PROMPT
Give an exact reproduction of the lines from the one with "row order: Check" to the final line of the entries below, both ends included, and omit the pictures.

Edit tracking data:
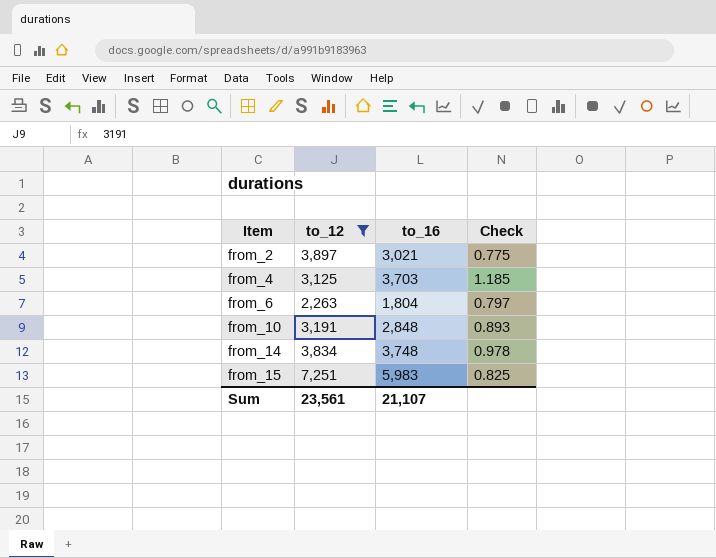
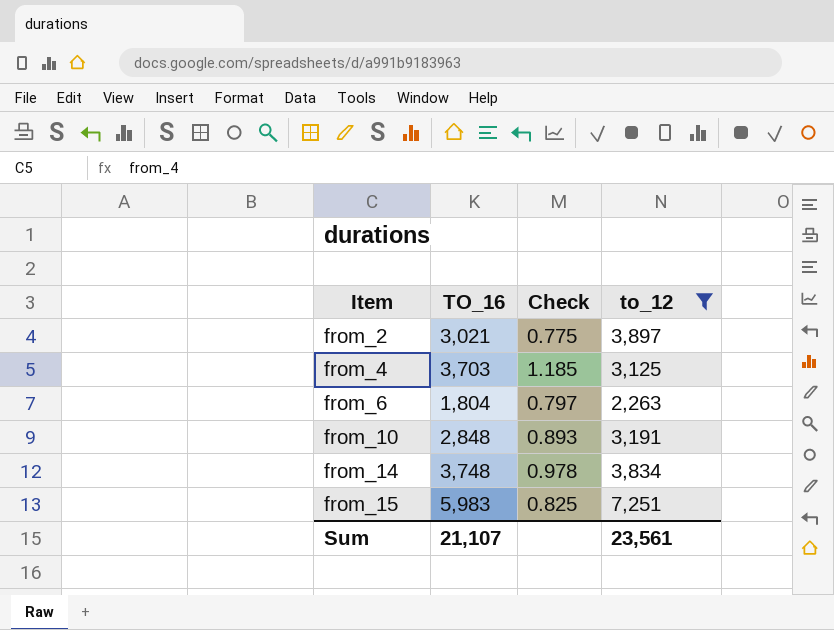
column name: to_16 -> TO_16
column to_12 | position: 2 -> 4

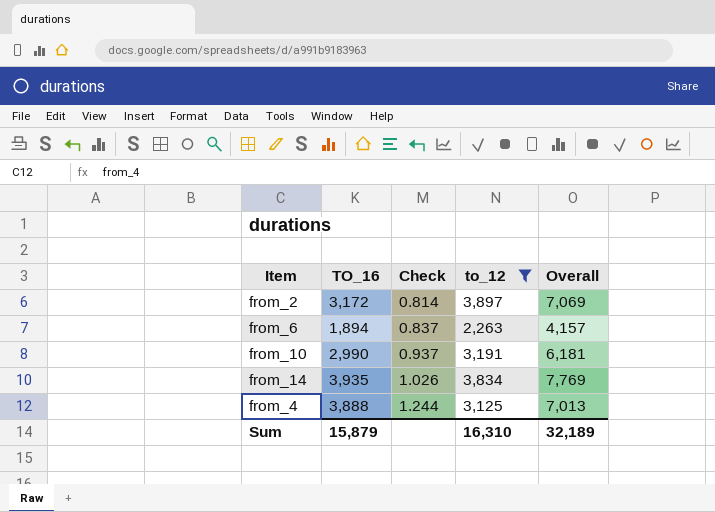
row order: Item ascending -> Check ascending
column Overall | formula: none -> [TO_16] + [to_12]
row from_15: 5,983 | 0.825 | 7,251 -> none
from_2 | TO_16: 3,021 -> 3,172
from_2 | Check: 0.775 -> 0.814
from_6 | TO_16: 1,804 -> 1,894
from_6 | Check: 0.797 -> 0.837
from_10 | TO_16: 2,848 -> 2,990
from_10 | Check: 0.893 -> 0.937
from_14 | TO_16: 3,748 -> 3,935
from_14 | Check: 0.978 -> 1.026
from_4 | TO_16: 3,703 -> 3,888
from_4 | Check: 1.185 -> 1.244
Sum | TO_16: 21,107 -> 15,879
Sum | to_12: 23,561 -> 16,310

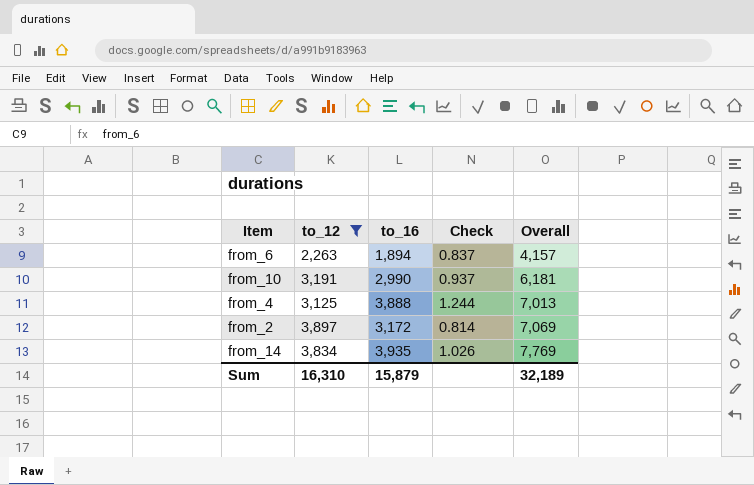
row order: Check ascending -> Overall ascending
column to_12 | position: 4 -> 2
column name: TO_16 -> to_16

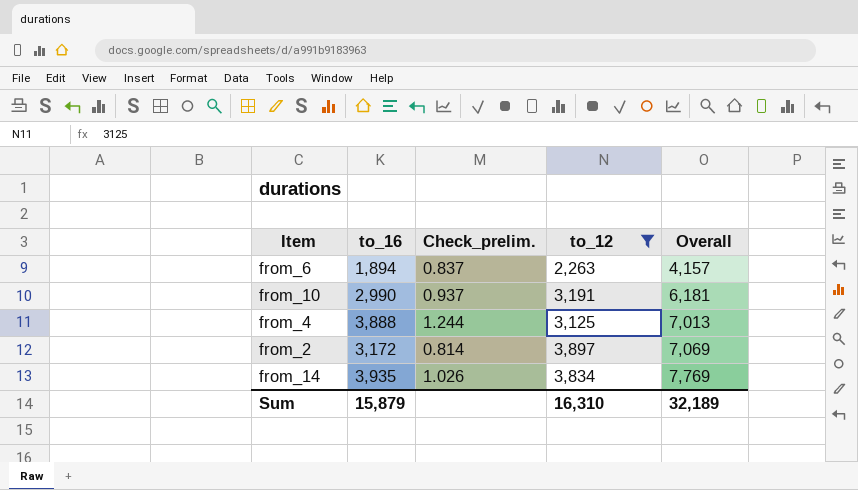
column name: Check -> Check_prelim.
column to_12 | position: 2 -> 4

EXERCISE ANSWER
row order: Check ascending -> Overall ascending
column to_12 | position: 4 -> 2
column name: TO_16 -> to_16

column name: Check -> Check_prelim.
column to_12 | position: 2 -> 4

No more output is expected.